So I'm going to start by asking John, because I think you receive the most questions about this. It's an emerging topic and emerging trend. You know, how does it the conversation usually start?

Jon F. Doyle  01:30

Well, Chris, as a as a law firm, we advise clients on the tax and regulatory issues of offering equity, you know, around the world. So you know, we really get involved in this. And typically what happens is, a client will contact us and say, hey, we want to offer equity to someone new or in certain countries. And that's where the discussion starts. And the first couple of things that we want to understand are well, what are they offering? What type of equity? Is it options? RSUs ESPP?  What countries are they offering in?

And then the next question, which really leads right into our topic today is - what type of workers are getting the awards? Are they employees of the subsidiary or affiliate? Are they contractors? Or are they folks with a third party such as a professional employer organization? And that's really kind of how we start this. And it's important to literally defy from the beginning what type of arrangement it is, because as Marlene and I explain today, that's going to make a big difference on the taxes and some of the regulatory issues. So that's a very critical thing that we have to figure out.

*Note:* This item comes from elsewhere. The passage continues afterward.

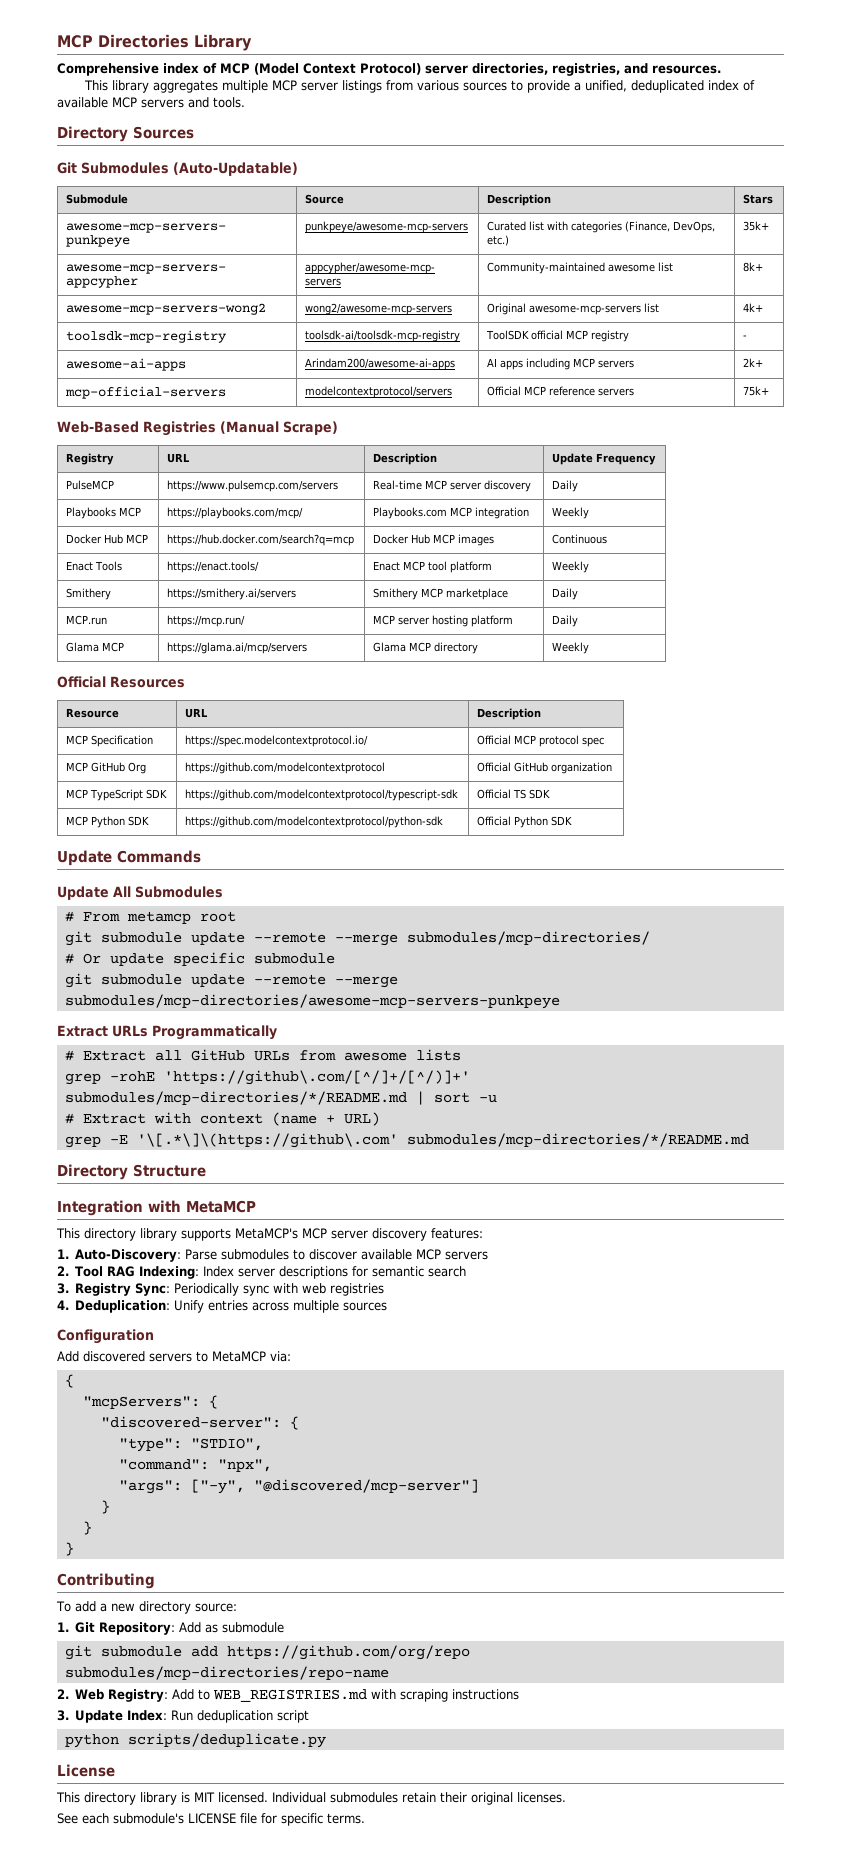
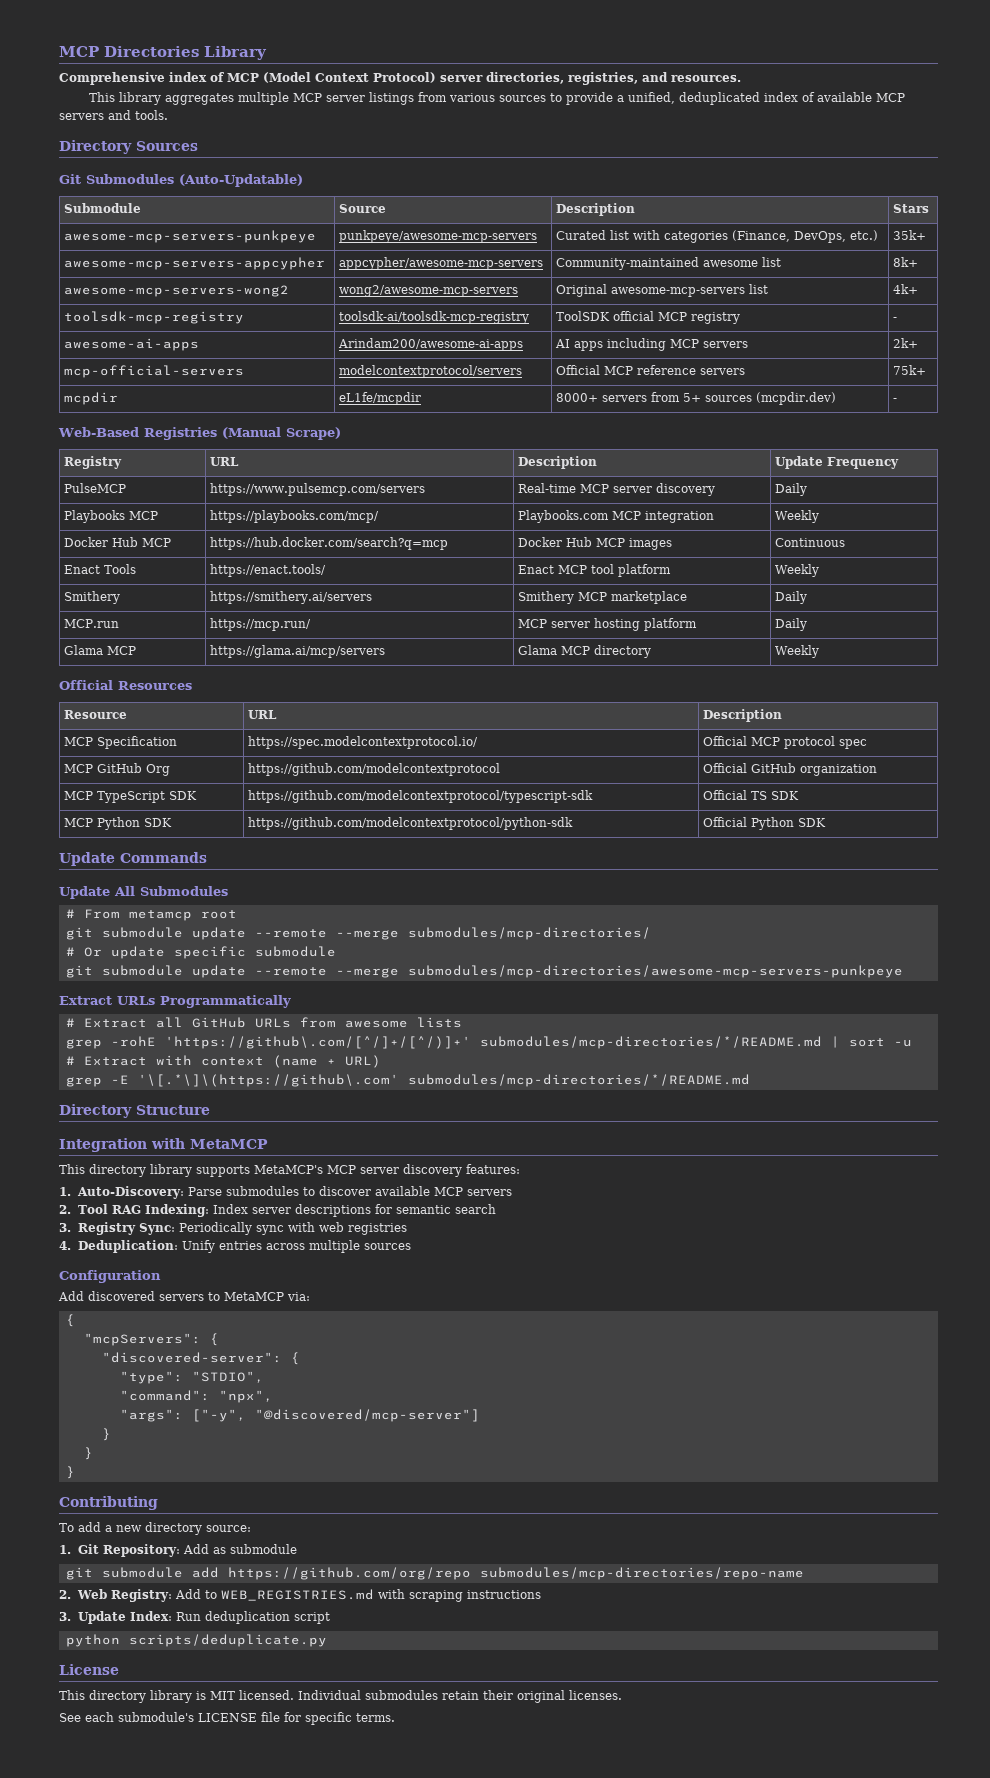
+ mcpdir | eL1fe/mcpdir | 8000+ servers from 5+ sources (mcpdir.dev) | -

In terms of professional employer organization, the question is, what is it? And that's an ongoing debate in terms of what it is. And in all candor, it really depends!  It depends on the country. And it depends on the specific arrangement. But generally speaking, it's a third party that provides payroll and other HR services to a company – and the issuer company's employees. So the issuer can use the PEO to help with engaging people in other countries.

Chris Dohrmann 03:21

So when I refer to it as a solution or a vendor solution or a partner solution for companies that are looking to address what amounts to the global labor shortage, and it's one way to make sure that they can start to engage with the labor market in a way that may be easier for them in certain situations. Would I be wrong in clarifying it like that?

Jon F. Doyle 03:47

No you're absolutely right, Chris. And, you know, these have become really popular for a lot of reasons. But one of the reasons is just as you explained, you know, we get calls a lot from clients that are like we have, we've managed to find someone, an engineer or someone in a country, that the client doesn't have any connection with otherwise. And they don't necessarily want to establish a subsidiary or anything like that, or they, maybe can't do it fast enough.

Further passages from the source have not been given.